Médias et forces de sécurité: quelle relation?

Médias et gouvernance sécuritaire : quelle relation ? C’est la grande question à laquelle s’est attelé un panel qui a réuni, jeudi à Rabat, professionnels de médias et hommes du système sécuritaire.  Aux dires de différents intervenants, les relations entre les deux parties sont toujours aussi conflictuelles.

Abdellah Bakkali, président du syndicat national de la presse marocaine, confie que le manque de confiance gangrène la relation entre les médias et les forces de sécurité. «Les médias ont toujours peur du système de sécurité qui éprouve d’ailleurs les mêmes craintes à l’égard des journalistes», a-t-il déploré. Le malaise s’accroît avec le secret professionnel auquel les forces de sécurité sont tenues.

Car, explique Bakkali, ce principe n’est pas reconnu par les journalistes qui cherchent à donner un maximum d’informations.

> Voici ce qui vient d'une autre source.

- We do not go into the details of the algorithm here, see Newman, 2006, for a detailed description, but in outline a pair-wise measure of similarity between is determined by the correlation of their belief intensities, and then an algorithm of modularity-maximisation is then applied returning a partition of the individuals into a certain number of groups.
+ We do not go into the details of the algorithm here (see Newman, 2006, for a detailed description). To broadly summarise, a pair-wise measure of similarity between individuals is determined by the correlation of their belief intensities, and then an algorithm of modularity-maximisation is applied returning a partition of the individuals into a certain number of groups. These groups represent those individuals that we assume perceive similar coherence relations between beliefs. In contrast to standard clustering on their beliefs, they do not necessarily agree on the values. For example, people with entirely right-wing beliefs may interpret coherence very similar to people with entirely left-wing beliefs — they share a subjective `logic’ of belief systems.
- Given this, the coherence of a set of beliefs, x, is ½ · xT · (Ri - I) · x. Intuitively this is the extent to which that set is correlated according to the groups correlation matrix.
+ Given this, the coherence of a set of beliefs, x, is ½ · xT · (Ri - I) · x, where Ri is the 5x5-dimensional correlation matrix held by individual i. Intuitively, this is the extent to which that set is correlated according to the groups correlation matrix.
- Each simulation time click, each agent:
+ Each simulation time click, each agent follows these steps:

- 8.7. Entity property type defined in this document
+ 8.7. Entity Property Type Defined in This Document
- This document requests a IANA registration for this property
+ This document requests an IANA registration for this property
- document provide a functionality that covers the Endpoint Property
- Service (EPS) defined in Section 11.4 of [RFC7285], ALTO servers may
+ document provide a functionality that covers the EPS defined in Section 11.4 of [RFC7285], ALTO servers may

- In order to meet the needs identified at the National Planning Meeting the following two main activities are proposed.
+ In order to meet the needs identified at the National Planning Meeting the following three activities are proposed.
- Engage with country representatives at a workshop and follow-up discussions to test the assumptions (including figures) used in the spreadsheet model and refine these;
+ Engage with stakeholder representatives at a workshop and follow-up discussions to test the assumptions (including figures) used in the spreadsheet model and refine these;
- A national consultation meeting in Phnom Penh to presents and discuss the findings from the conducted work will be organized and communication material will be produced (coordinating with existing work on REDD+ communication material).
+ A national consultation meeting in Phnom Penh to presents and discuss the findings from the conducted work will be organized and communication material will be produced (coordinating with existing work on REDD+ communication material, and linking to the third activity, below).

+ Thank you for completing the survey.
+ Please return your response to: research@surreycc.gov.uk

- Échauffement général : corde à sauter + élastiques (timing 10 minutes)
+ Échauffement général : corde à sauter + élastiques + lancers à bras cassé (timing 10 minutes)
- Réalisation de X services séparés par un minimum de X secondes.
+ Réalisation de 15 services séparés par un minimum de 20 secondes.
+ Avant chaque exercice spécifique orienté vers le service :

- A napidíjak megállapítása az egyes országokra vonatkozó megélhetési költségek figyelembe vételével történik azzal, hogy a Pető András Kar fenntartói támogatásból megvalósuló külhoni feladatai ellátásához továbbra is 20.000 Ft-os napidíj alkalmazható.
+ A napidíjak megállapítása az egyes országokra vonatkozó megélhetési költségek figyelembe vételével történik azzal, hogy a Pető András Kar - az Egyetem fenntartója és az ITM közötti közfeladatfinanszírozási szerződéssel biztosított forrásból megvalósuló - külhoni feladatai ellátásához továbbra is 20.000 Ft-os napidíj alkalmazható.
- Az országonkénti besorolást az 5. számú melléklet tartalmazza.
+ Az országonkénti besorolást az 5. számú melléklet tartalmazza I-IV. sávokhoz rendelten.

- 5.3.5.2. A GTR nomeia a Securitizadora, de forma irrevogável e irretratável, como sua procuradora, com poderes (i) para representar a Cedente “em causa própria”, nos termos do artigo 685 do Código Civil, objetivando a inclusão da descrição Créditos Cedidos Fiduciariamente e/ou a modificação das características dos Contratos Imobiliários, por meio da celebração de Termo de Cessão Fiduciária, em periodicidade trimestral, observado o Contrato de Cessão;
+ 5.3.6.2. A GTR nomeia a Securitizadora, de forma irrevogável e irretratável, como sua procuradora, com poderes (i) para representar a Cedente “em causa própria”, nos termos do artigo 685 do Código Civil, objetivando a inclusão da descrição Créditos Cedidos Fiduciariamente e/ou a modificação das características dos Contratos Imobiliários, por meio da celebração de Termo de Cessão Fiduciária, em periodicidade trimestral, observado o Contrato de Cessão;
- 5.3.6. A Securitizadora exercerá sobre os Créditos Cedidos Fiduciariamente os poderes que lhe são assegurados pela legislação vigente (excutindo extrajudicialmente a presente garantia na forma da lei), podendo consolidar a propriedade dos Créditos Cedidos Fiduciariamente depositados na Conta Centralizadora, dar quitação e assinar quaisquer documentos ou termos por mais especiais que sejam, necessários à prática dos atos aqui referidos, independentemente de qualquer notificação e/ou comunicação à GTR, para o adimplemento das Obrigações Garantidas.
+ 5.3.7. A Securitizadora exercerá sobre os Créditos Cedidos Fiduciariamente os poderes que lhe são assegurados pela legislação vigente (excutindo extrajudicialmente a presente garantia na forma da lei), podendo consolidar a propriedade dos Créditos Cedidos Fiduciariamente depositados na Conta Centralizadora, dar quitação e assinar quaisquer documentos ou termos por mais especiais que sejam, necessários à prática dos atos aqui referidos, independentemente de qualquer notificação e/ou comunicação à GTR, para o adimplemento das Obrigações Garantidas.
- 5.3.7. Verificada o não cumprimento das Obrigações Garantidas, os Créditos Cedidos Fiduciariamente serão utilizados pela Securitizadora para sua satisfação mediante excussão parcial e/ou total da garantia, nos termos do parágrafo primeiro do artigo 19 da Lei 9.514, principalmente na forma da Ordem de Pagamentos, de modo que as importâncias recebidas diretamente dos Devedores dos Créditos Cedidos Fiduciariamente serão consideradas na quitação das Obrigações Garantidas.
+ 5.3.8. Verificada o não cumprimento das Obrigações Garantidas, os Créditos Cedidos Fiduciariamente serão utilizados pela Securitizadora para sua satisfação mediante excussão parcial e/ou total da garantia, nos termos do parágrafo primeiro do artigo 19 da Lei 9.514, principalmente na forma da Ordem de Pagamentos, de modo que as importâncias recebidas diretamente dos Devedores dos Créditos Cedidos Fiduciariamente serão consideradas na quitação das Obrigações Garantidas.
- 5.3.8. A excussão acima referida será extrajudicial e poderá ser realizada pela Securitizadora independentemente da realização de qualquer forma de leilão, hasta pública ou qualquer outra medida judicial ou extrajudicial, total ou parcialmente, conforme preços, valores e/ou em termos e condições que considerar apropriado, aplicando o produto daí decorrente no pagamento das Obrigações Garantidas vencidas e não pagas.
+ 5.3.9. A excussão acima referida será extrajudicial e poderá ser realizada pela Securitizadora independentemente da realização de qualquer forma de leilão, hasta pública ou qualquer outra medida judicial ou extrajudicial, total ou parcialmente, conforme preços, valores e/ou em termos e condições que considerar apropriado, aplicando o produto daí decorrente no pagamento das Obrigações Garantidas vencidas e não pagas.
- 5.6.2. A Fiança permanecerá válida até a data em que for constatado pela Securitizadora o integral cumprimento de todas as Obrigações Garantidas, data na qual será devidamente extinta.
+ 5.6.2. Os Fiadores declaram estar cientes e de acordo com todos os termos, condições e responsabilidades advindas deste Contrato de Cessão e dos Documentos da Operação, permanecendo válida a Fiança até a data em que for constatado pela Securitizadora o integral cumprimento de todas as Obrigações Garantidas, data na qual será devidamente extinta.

Ce qui ne semble pas du goût du président du syndicat de la presse, qui a dénoncé les excès des médias.  La publication des noms de personnes poursuivies en justice ou de photos de victimes le dérange. Bakkali reproche ainsi aux médias de « gonfler » l’information afin de générer plus d’audience.

Or, «cela contribue à renforcer le sentiment d’insécurité chez le citoyen». Certes, la constitution de 2011 a consacré la liberté de presse, mais ce principe demeure verrouillé. En effet, «l’article 28 stipule que les médias jouissent du droit d’exprimer et de diffuser librement dans la limite de la loi», a rappelé pour sa part l’universitaire Omar Cherkaoui.

L’absence d’un porte-parole du système de la sécurité et la faible fréquence de publication de communiqués de presse laissent la porte ouverte à la manipulation, renforçant ainsi la défiance à l’égard des médias.

Cependant, des avancées sont enregistrées dans la relation entre ces deux parties depuis la réforme du code de la presse et le code pénal. Parmi celles-ci, la poursuite des journalistes sur la base du code de la presse, et non pas en vertu du droit pénal. En dépit de ces avancées, «il y a encore du chemin à parcourir», de l’avis de Abdellah Bakkali.

A eux seuls, «les textes juridiques ne permettront pas de réguler ces relations», affirme Omar Cherkaoui. Face à des relations jugées «conflictuelles», l’on appelle à l’institutionnalisation de ces relations à travers la mise en place d’une stratégie de communication. Mustapha Lefrakhi, représentant du ministère public, encourage son système à communiquer davantage dans la limite de la loi afin de couper court aux risques de manipulation et de déformation de l’information. Pour lui, ces échanges entre médias et forces de sécurité ne doivent pas obéir à une approche concurrentielle ou de contrôle, mais plutôt d’entraide et de complémentarité. Cependant, «toutes les affaires en justice ne peuvent pas être traitées en détail par les médias», estime Mustapha Lefrakhi.

Et pour qu’il qu’en soit ainsi, il faut, de l’avis de tous les intervenants, adopter une charte éthique, en plus de faire preuve d’esprit de solidarité.